DESCRIPTION OF THE TASK: Retype every line from the start of the entries below down to the line with "-51,7 +51,7 @@", both ends included; skip the pictures.

:: INFORMATION PROVIDED ::

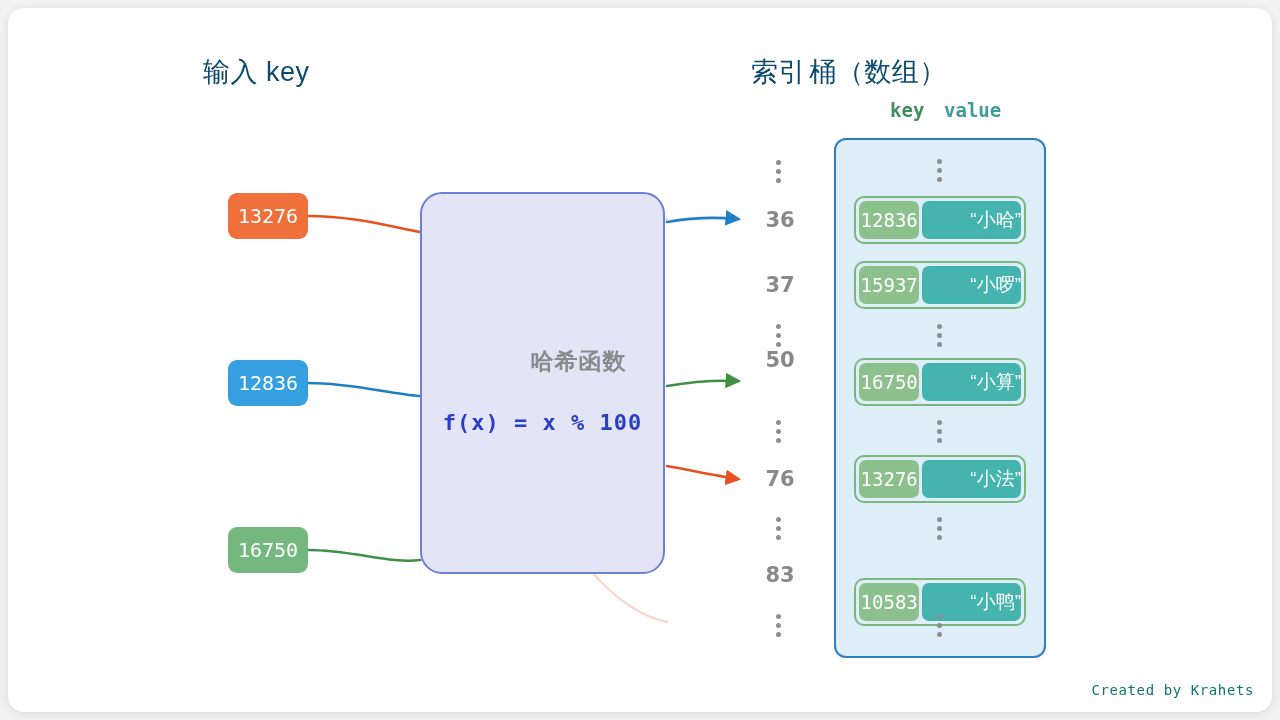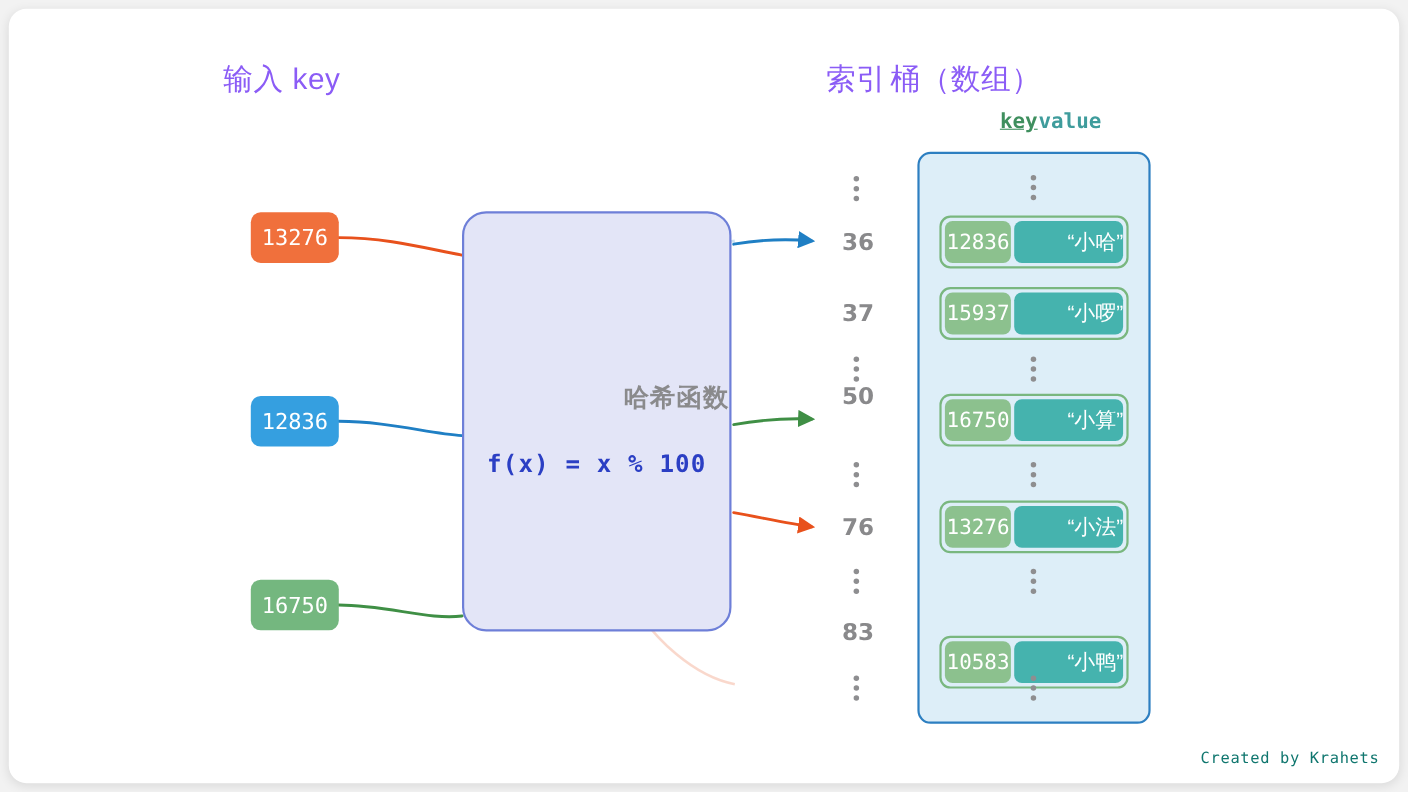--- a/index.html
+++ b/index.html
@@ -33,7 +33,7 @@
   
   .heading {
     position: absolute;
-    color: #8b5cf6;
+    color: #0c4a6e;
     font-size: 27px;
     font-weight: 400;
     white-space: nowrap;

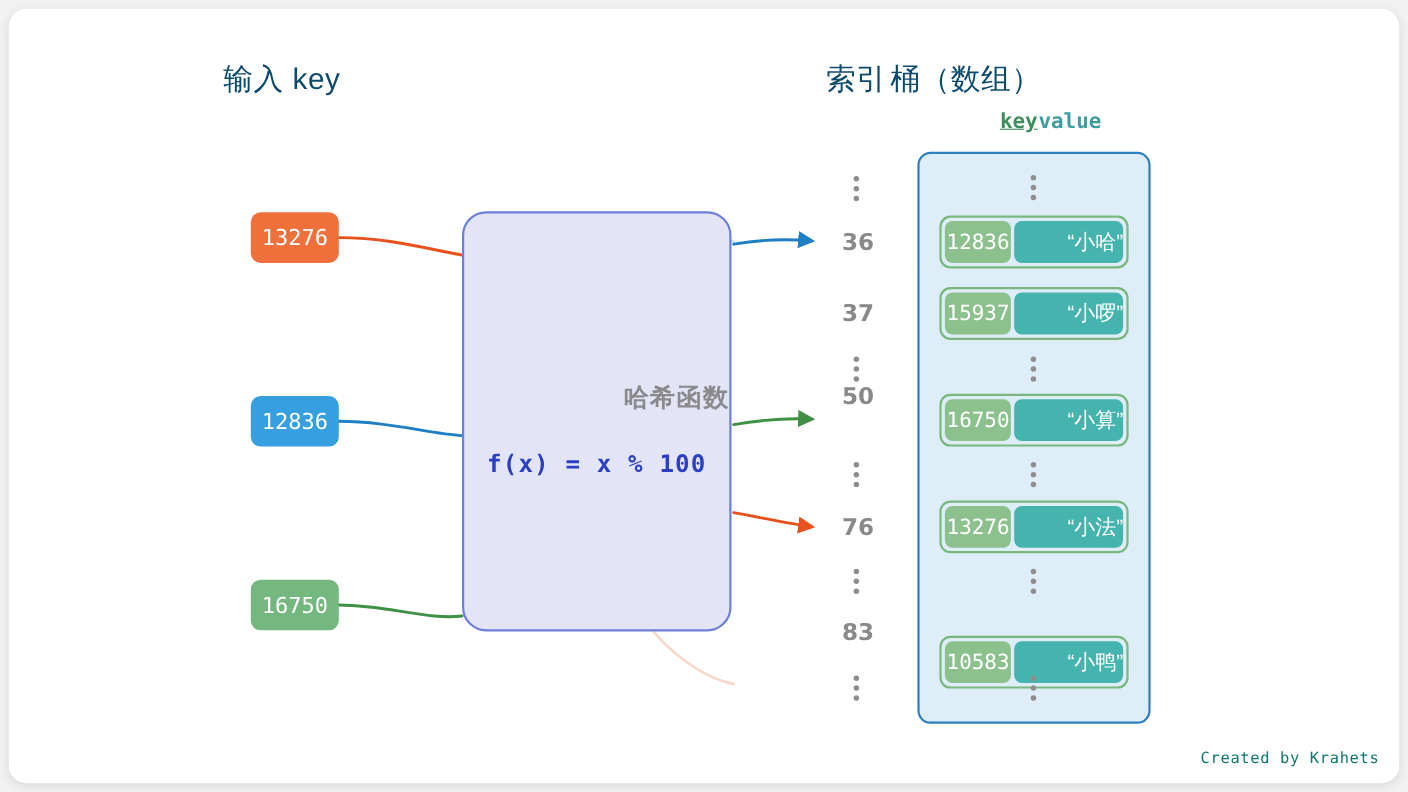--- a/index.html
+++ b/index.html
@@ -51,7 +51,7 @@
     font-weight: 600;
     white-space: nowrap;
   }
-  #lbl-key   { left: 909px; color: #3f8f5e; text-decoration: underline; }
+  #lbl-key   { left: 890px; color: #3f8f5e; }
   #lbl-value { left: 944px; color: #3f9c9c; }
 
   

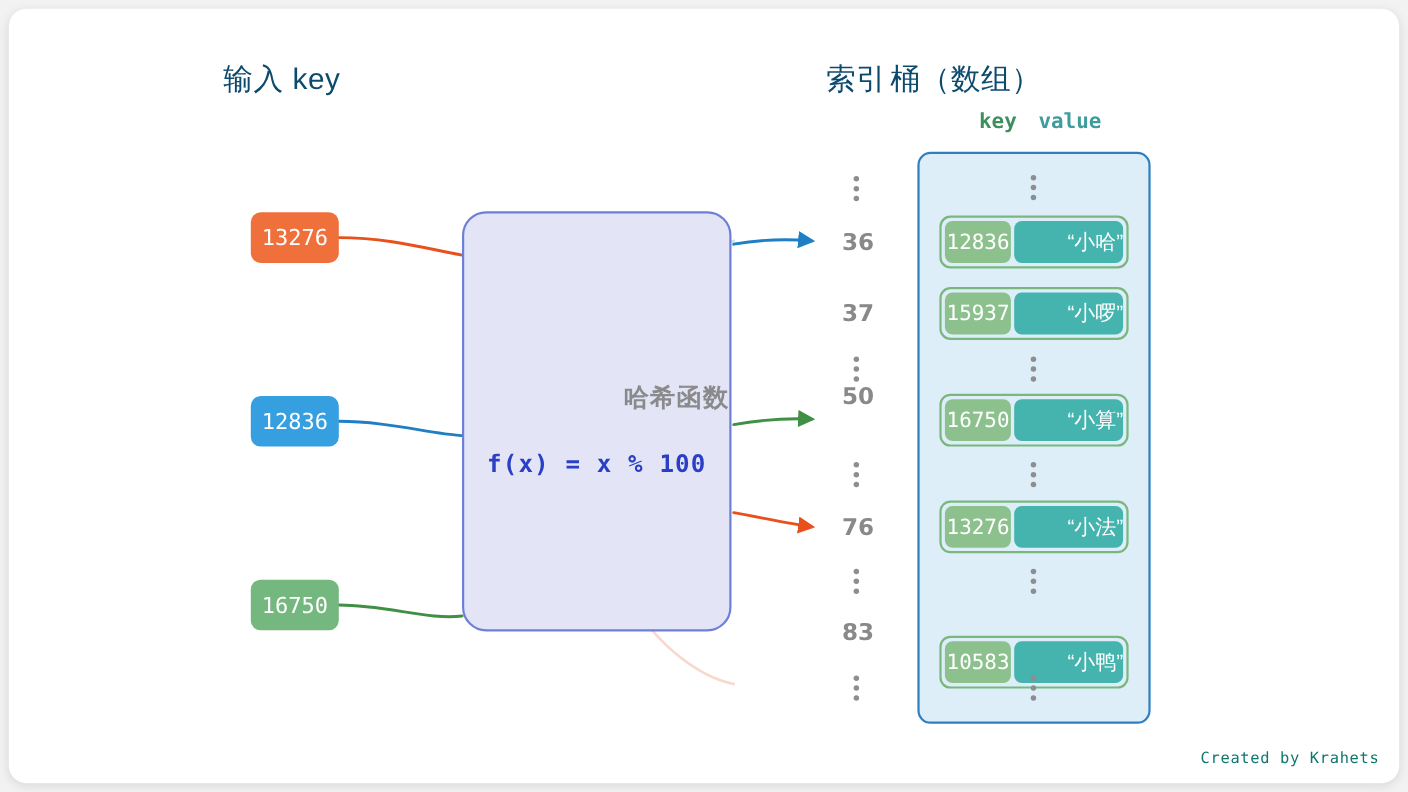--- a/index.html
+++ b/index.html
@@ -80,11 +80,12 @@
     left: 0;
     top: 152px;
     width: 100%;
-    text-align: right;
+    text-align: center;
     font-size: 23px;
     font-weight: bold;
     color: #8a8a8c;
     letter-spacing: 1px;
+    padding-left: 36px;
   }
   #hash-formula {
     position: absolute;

:::

WRITTEN RESPONSE:
--- a/index.html
+++ b/index.html
@@ -33,7 +33,7 @@
   
   .heading {
     position: absolute;
-    color: #8b5cf6;
+    color: #0c4a6e;
     font-size: 27px;
     font-weight: 400;
     white-space: nowrap;

--- a/index.html
+++ b/index.html
@@ -51,7 +51,7 @@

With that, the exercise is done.